Bitcoin Depot Inc. reportedly failed to identify a knowledge breach that resulted within the lack of over 50 bitcoins (BTC) price $3.7 million for 3 days.
The BTC ATM operator disclosed the lack of 50.9 BTC in an SEC submitting earlier this week, stating that the attacker gained entry to its IT methods and its digital asset settlement accounts on March 23.
This, it says, allowed them to maneuver the BTC from company-controlled wallets.
Nevertheless, in keeping with subsequent analysis from onchain sleuth ZachXBT, the breach really occurred three days earlier on March 20.
“On April 6, 2026 Bitcoin Depot disclosed in an SEC 8K filing it uncovered an incident on March 23, 2026 which resulted in 50.9 BTC ($3.6M) stolen,” wrote Zach on Telegram.
“Nevertheless the report didn’t embody theft addresses so I manually traced out the incident onchain and located 19 excessive confidence theft addresses from March 20.
“This means it took three days for Bitcoin Depot to notice the funds were missing from its business.”
Based mostly on the 8K submitting it appears it took 3 days for the BitcoinDepot workforce to note the $3.6M was stolen.
I traced it out and the suspicious outflows really occurred on March 20 and the funds had been transferred to Kucoin deposit addresses.
Theft addresses:… pic.twitter.com/953JNTnFsy
— ZachXBT (@zachxbt) April 9, 2026
Zach continued, “A delta of three.55 BTC (54.45 BTC complete) vs 50.9 BTC reported was discovered indicating different worker private accounts might have additionally been impacted.
“54 BTC ($3.7M) flowed to KuCoin, a crypto change more and more utilized by illicit actors.

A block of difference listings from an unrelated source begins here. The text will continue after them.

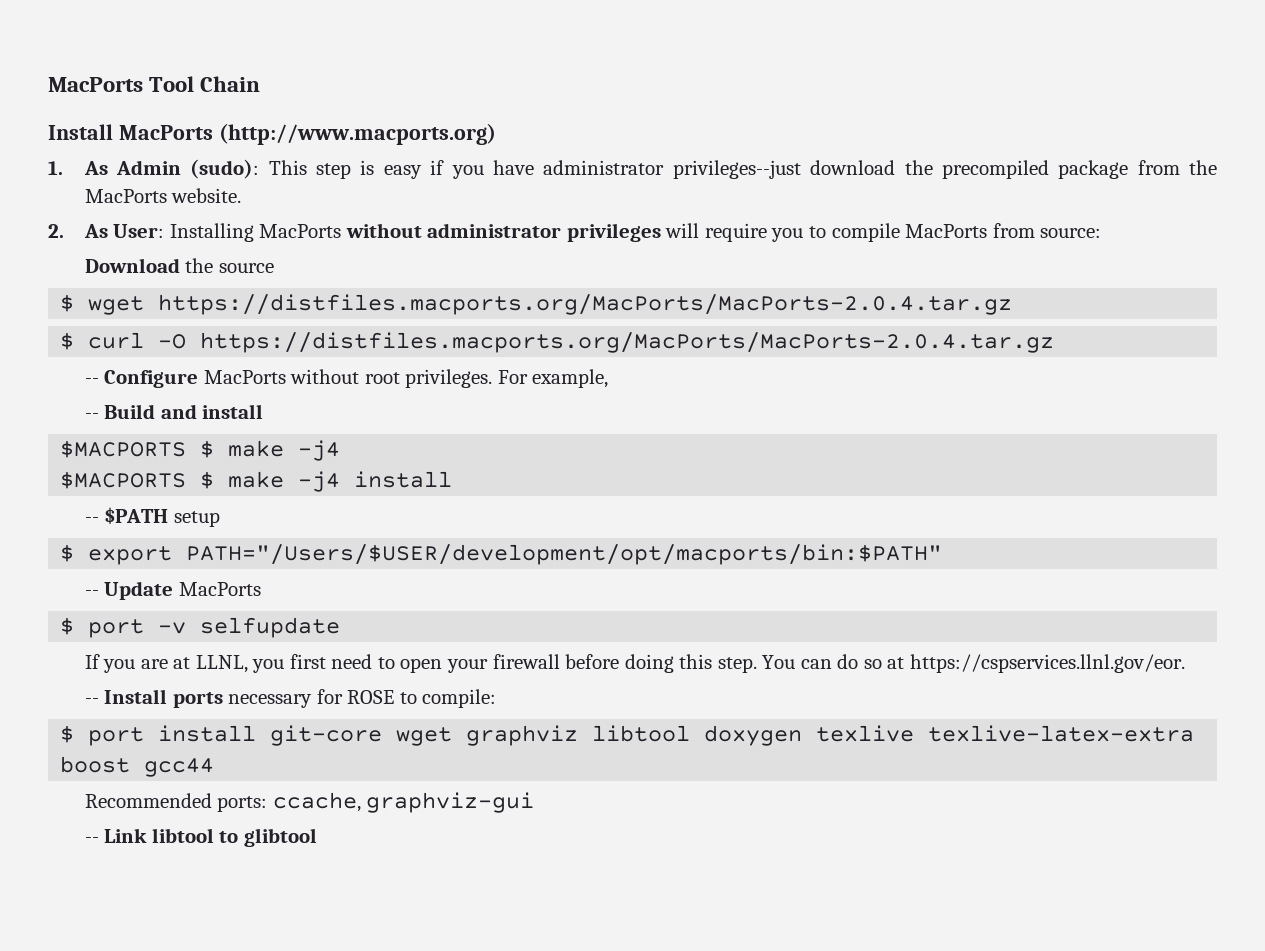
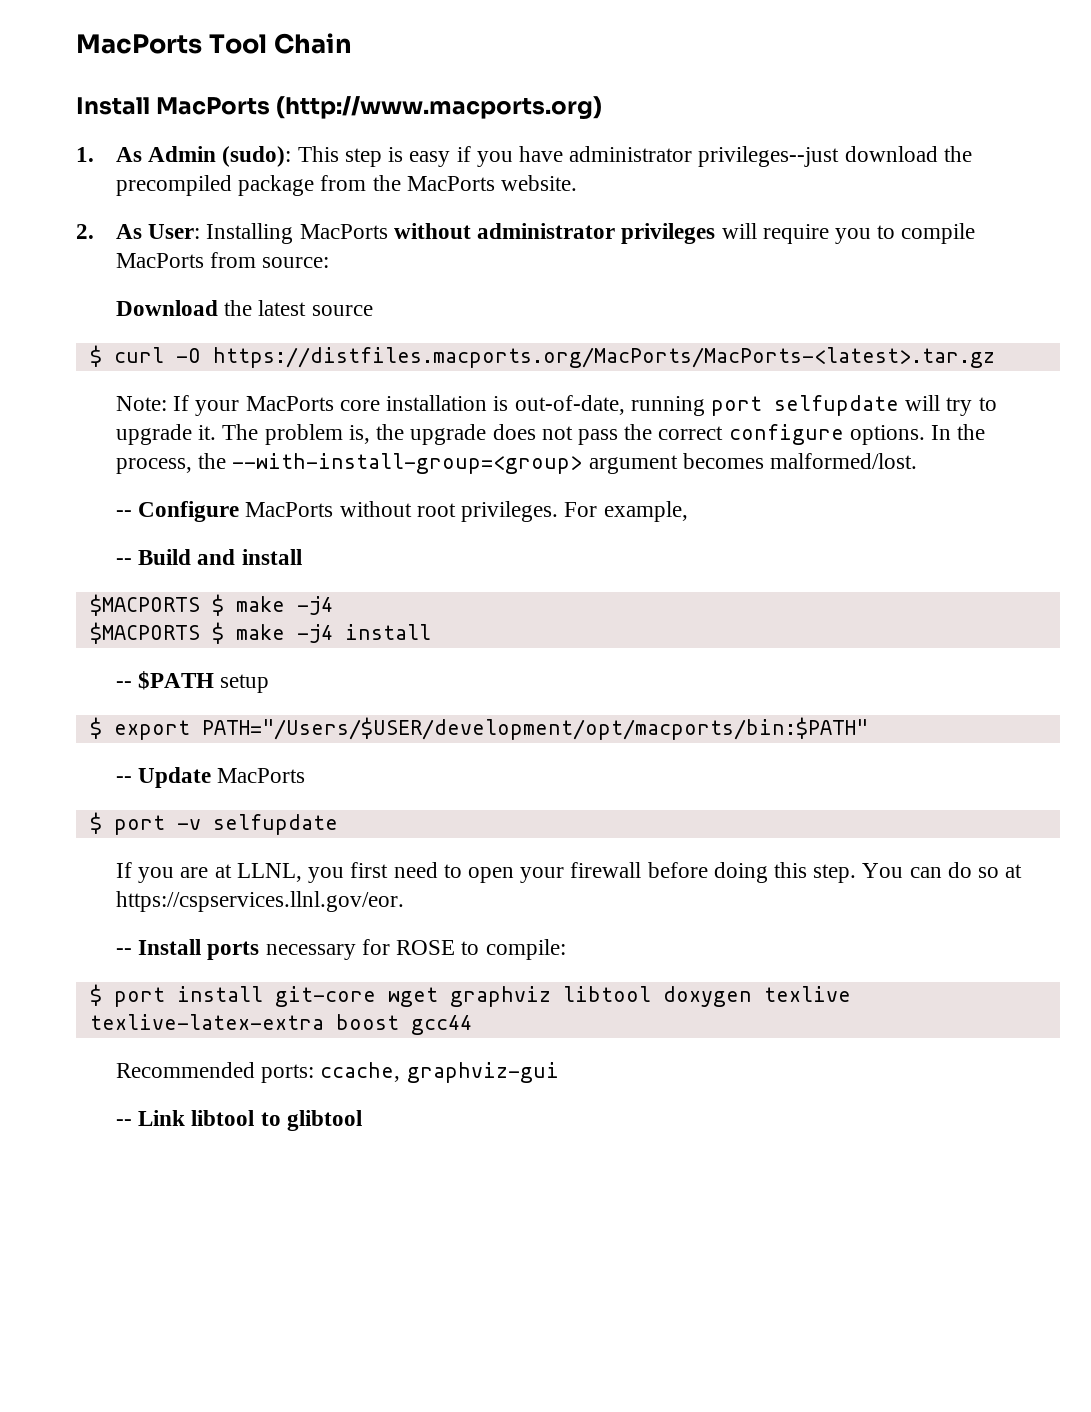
- Download the source
+ Download the latest source
- $ wget https://distfiles.macports.org/MacPorts/MacPorts-2.0.4.tar.gz
- $ curl -O https://distfiles.macports.org/MacPorts/MacPorts-2.0.4.tar.gz
+ $ curl -O https://distfiles.macports.org/MacPorts/MacPorts-<latest>.tar.gz
+ Note: If your MacPorts core installation is out-of-date, running port selfupdate will try to upgrade it. The problem is, the upgrade does not pass the correct configure options. In the process, the --with-install-group=<group> argument becomes malformed/lost.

“At the time of my post the theft addresses still have not been reported in any compliance tools I use.”
In response to the SEC submitting, Bitcoin Depot is constant to research the character and scope of the incident with the help of unnamed “third-party specialists.”
It additionally says it’s “working with its outside cybersecurity experts to further reinforce its information technology systems and to prevent future unauthorized access.”
It additionally reassures customers that no buyer personally identifiable data was accessed, however does add that the “investigation remains ongoing.”